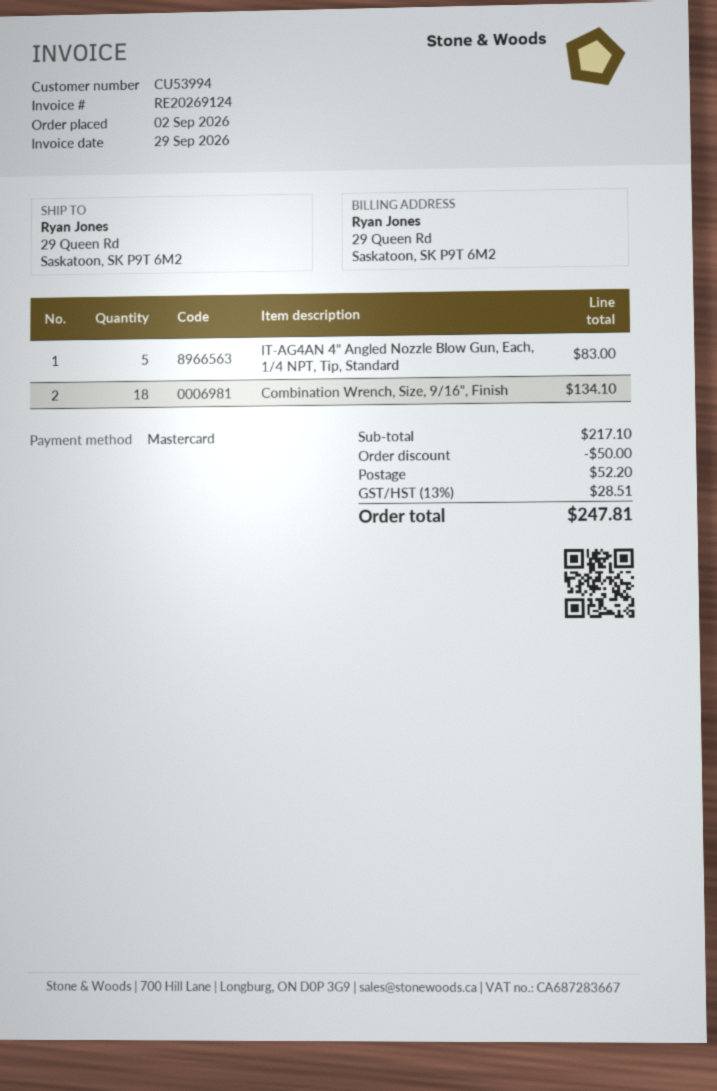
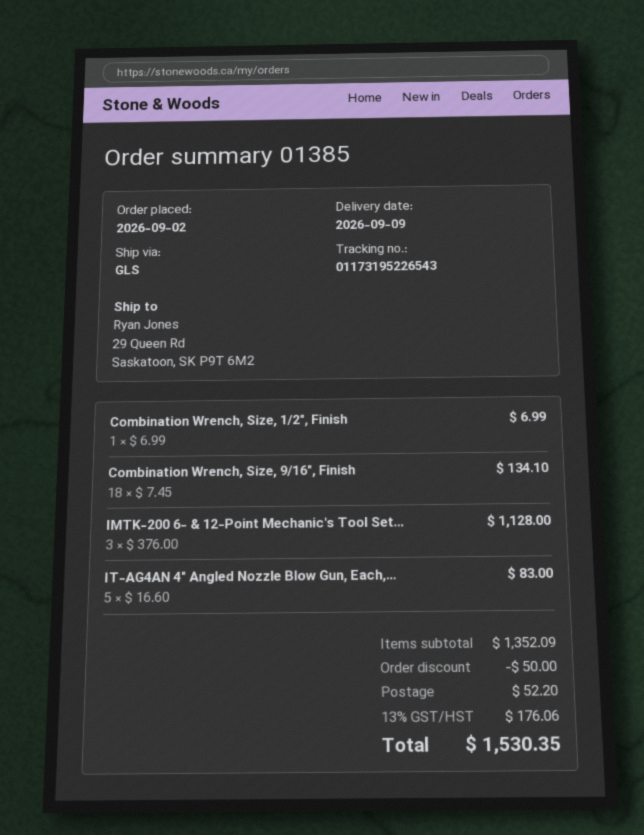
Combination Wrench, Size, 1/2", Finish: none -> 1 for 6.99
IMTK-200 6- & 12-Point Mechanic's Tool Set...: none -> 3 for 1128.00
subtotal: 217.10 -> 1352.09
tax: 13% = 28.51 -> 13% = 176.06
total: 247.81 -> 1530.35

• **Task instructions**
With the pictures omitted, reproduce the data above exactly.

• **Response area**
Combination Wrench, Size, 1/2", Finish: none -> 1 for 6.99
IMTK-200 6- & 12-Point Mechanic's Tool Set...: none -> 3 for 1128.00
subtotal: 217.10 -> 1352.09
tax: 13% = 28.51 -> 13% = 176.06
total: 247.81 -> 1530.35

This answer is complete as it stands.